Aaron P. Mitchell, Sara M. Tabatabai, Pranammya Dey, Jennifer A. Ohn, Michael A. Curry, and Peter B. Bach

Background: The cost of cancer treatment has increased significantly in recent decades, but it is unclear whether these costs have been associated with commensurate improvement in clinical value. This study aimed to assess the association between the cost of cancer treatment and 4 of the 5 NCCN Evidence Blocks (EB) measures of clinical value: efficacy of regimen/agent, safety of regimen/agent, quality of evidence, and consistency of evidence.
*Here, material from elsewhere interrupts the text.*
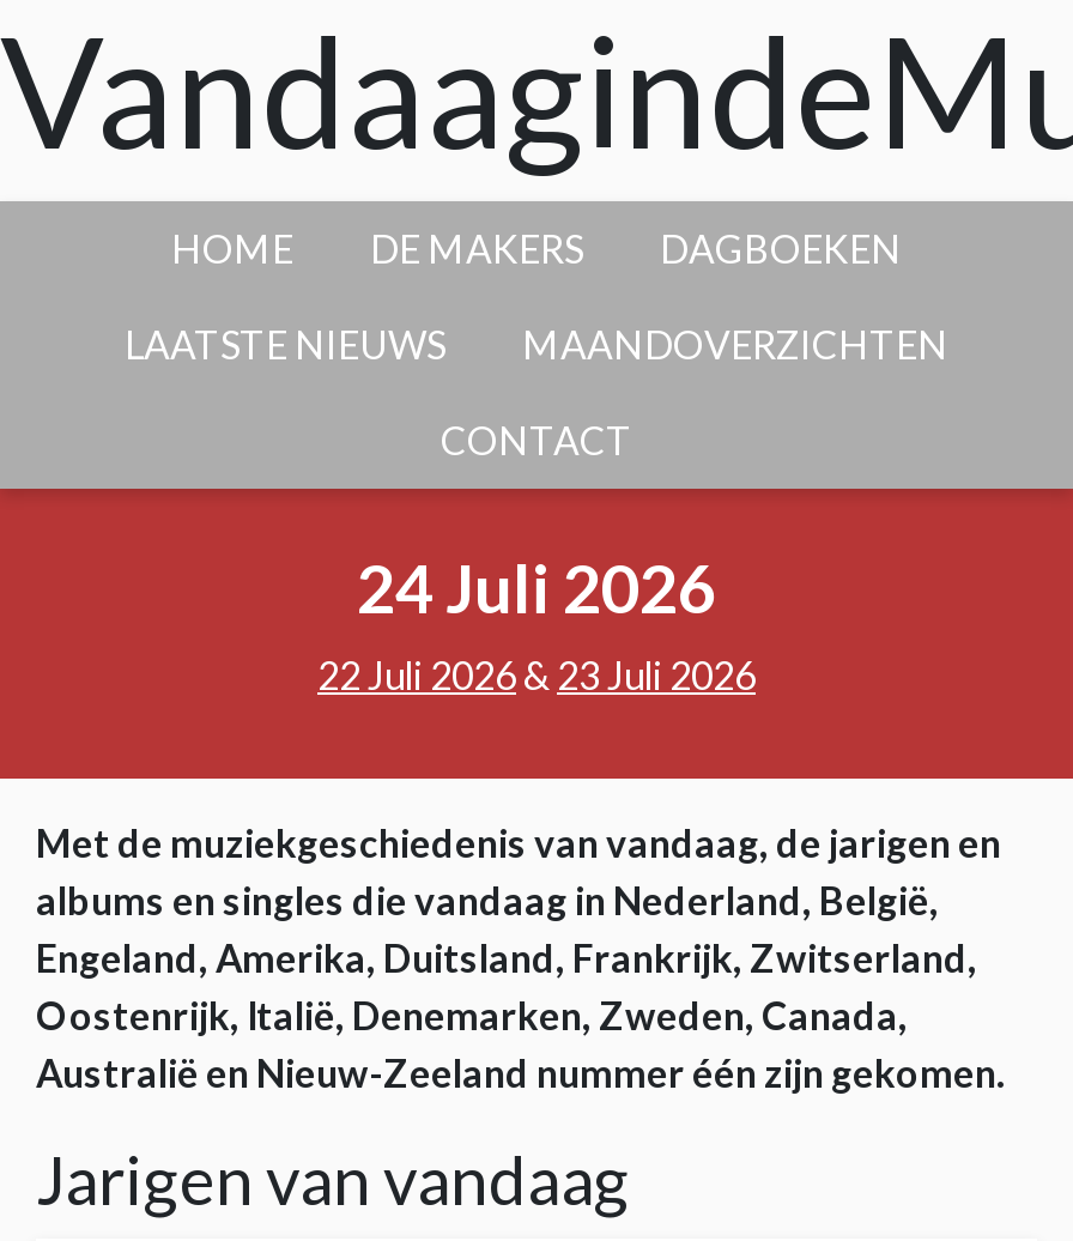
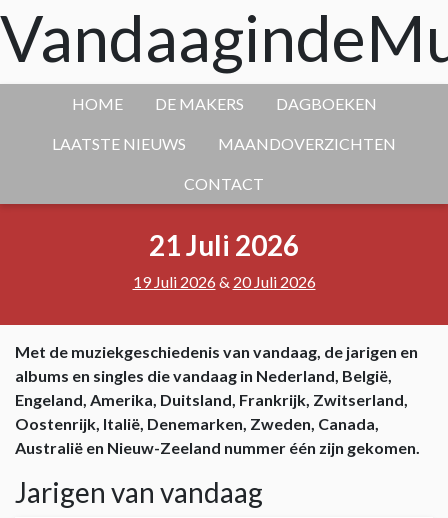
[357,546,716,628] 24 Juli 2026 -> [149,228,299,262] 21 Juli 2026
[317,652,756,697] 22 Juli 2026 & 23 Juli 2026 -> [132,272,316,291] 19 Juli 2026 & 20 Juli 2026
Methods: This is a cross-sectional, observational study. We obtained NCCN EB ratings for all recommended, first-line, and/or maintenance treatments for the 30 most prevalent cancers in the United States and calculated direct pharmacologic treatment costs (drug acquisition, administration fees, guideline-concordant supportive care medications) using Medicare reimbursement rates in January 2019. We used generalized estimating equations to estimate the association between NCCN EB measures and treatment cost with clustering at the level of the treatment indication. Results: A total of 1,386 treatments were included. Among time-unlimited treatments (those administered on an ongoing basis without a predetermined stopping point), monthly cost was positively associated with efficacy ($3,036; 95% CI, $1,782 to $4,289) and quality of evidence ($1,509; 95% CI, $171 to $2,847) but negatively associated with safety (–$1,470; 95% CI, –$2,790 to –$151) and consistency of evidence (–$2,003; 95% CI, –$3,420 to –$586). Among time-limited treatments (those administered for a predetermined interval or number of cycles), no NCCN EB measure was significantly associated with treatment cost. Conclusions: An association between NCCN EB measures and treatment cost was inconsistent, and the magnitude of the association was small compared with the degree of cost variation among treatments with the same EB scores. The clinical value of cancer treatments does not seem to be a primary determinant of treatment cost.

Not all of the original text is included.